# Work instructions:
In the listing that follows, count the lines that include "slack", and answer with the total alone.

# Data for this exercise:
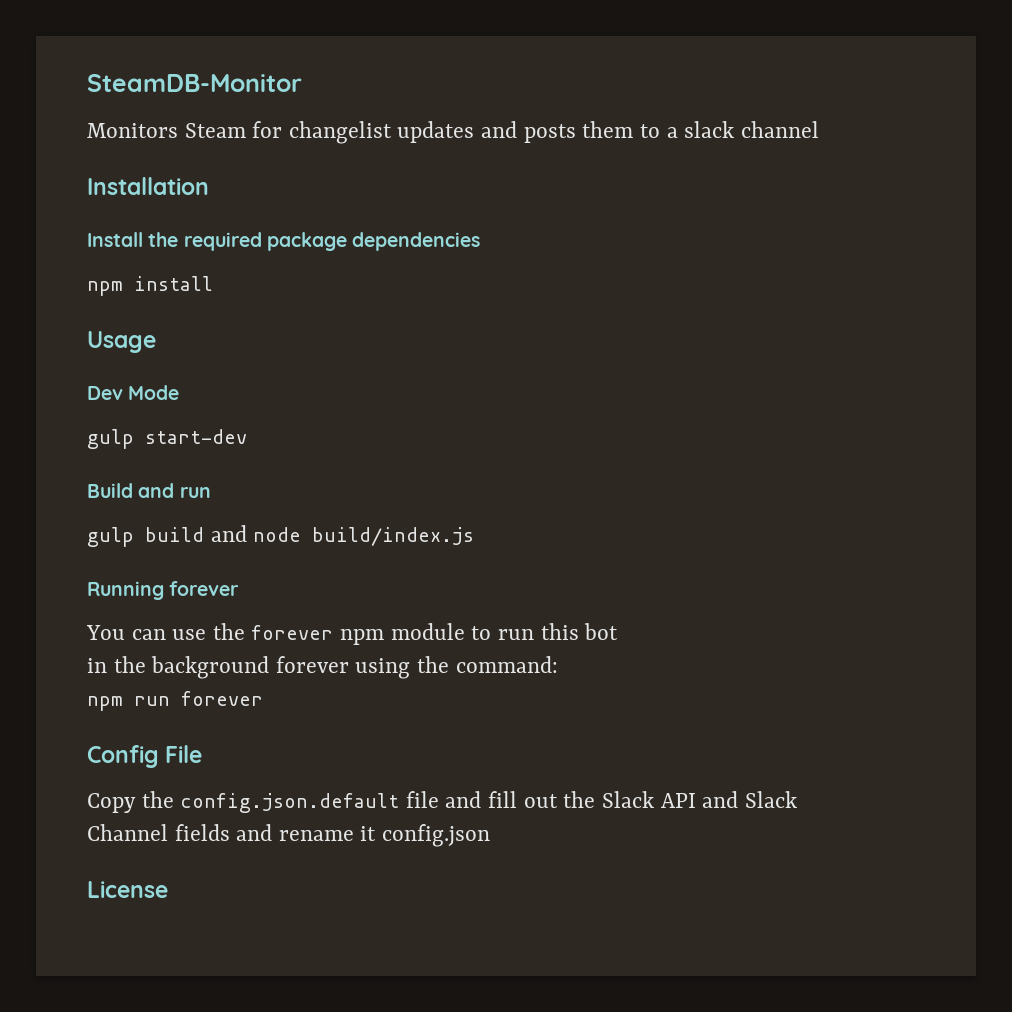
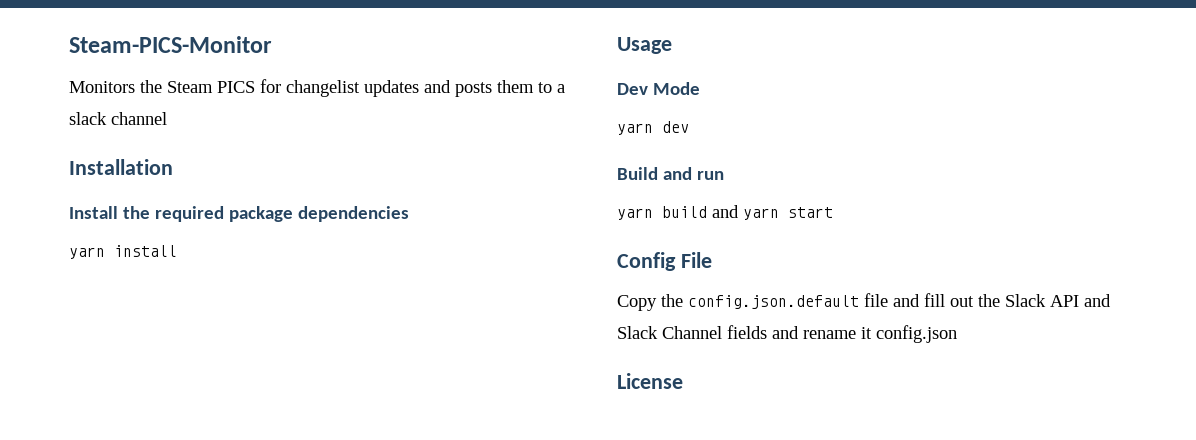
- SteamDB-Monitor
+ Steam-PICS-Monitor
- Monitors Steam for changelist updates and posts them to a slack channel
+ Monitors the Steam PICS for changelist updates and posts them to a slack channel
- npm install
+ yarn install
- gulp start-dev
+ yarn dev
- gulp build and node build/index.js
- Running forever
- You can use the forever npm module to run this bot
- in the background forever using the command:
- npm run forever
+ yarn build and yarn start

# Task answer:
2